Find "reference: CC-89794 -> CC-87994" in the data, then restate the line it sits in and every later line word for word, ending with the last line.

*** Data extracts

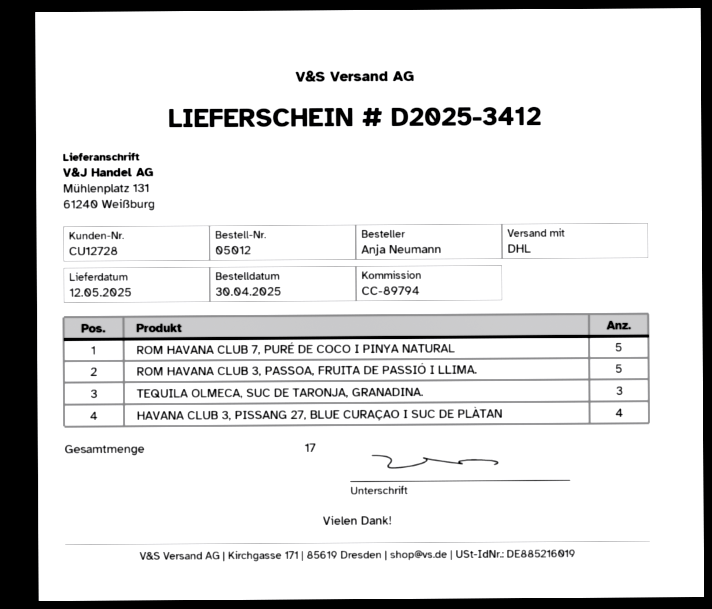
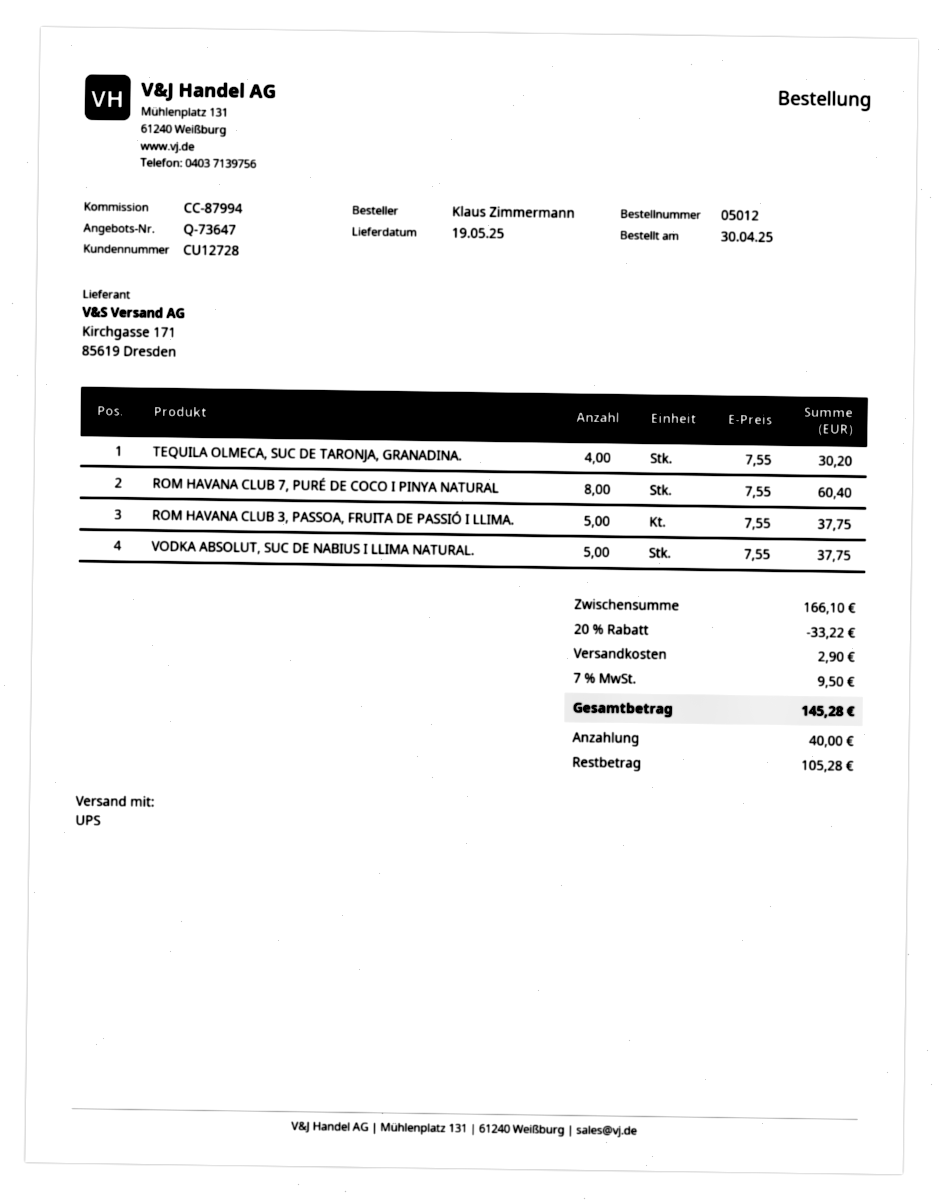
delivery date: 2025-05-12 -> 2025-05-19
reference: CC-89794 -> CC-87994
ordered by: Anja Neumann -> Klaus Zimmermann
shipping method: DHL -> UPS
ROM HAVANA CLUB 7, PURÉ DE COCO I PINYA NATURAL: 5 -> 8
TEQUILA OLMECA, SUC DE TARONJA, GRANADINA.: 3 -> 4
HAVANA CLUB 3, PISSANG 27, BLUE CURAÇAO I SUC DE PLÀTAN: 4 -> none
VODKA ABSOLUT, SUC DE NABIUS I LLIMA NATURAL.: none -> 5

******

▸ Response:
reference: CC-89794 -> CC-87994
ordered by: Anja Neumann -> Klaus Zimmermann
shipping method: DHL -> UPS
ROM HAVANA CLUB 7, PURÉ DE COCO I PINYA NATURAL: 5 -> 8
TEQUILA OLMECA, SUC DE TARONJA, GRANADINA.: 3 -> 4
HAVANA CLUB 3, PISSANG 27, BLUE CURAÇAO I SUC DE PLÀTAN: 4 -> none
VODKA ABSOLUT, SUC DE NABIUS I LLIMA NATURAL.: none -> 5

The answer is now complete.